Go through the records below and copy out every line that contains the word "courses".
(SUPPLIED DATA Opens)
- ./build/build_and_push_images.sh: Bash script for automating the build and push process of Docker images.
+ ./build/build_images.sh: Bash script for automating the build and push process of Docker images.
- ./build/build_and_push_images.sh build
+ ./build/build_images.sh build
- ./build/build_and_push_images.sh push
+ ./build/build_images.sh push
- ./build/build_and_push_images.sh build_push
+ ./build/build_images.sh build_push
(SUPPLIED DATA Closes)
(SUPPLIED DATA Opens)
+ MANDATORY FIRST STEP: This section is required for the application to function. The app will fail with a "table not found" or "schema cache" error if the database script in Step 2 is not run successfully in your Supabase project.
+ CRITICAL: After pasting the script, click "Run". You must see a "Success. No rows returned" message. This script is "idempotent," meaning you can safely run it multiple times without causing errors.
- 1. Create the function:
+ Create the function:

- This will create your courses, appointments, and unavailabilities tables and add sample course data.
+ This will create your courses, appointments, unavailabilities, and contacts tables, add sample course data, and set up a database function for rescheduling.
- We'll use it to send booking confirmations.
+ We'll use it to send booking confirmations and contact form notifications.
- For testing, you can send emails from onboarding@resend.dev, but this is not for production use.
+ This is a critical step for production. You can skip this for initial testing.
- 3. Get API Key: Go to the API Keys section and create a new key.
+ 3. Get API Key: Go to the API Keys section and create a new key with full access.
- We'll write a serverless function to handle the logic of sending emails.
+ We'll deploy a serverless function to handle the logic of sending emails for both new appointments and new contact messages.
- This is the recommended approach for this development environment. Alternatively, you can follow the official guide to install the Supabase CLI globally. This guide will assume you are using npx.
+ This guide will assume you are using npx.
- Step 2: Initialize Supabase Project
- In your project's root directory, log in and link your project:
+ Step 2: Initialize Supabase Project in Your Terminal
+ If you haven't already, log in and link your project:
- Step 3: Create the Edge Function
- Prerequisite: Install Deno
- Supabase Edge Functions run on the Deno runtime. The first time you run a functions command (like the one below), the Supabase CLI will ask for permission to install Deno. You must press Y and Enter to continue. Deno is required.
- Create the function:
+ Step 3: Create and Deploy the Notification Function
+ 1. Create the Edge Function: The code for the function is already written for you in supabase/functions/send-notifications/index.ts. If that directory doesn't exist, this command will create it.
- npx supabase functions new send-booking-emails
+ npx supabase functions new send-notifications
(SUPPLIED DATA Closes)
▸ **SOLUTION TO THIS EXERCISE**:
- This will create your courses, appointments, and unavailabilities tables and add sample course data.
+ This will create your courses, appointments, unavailabilities, and contacts tables, add sample course data, and set up a database function for rescheduling.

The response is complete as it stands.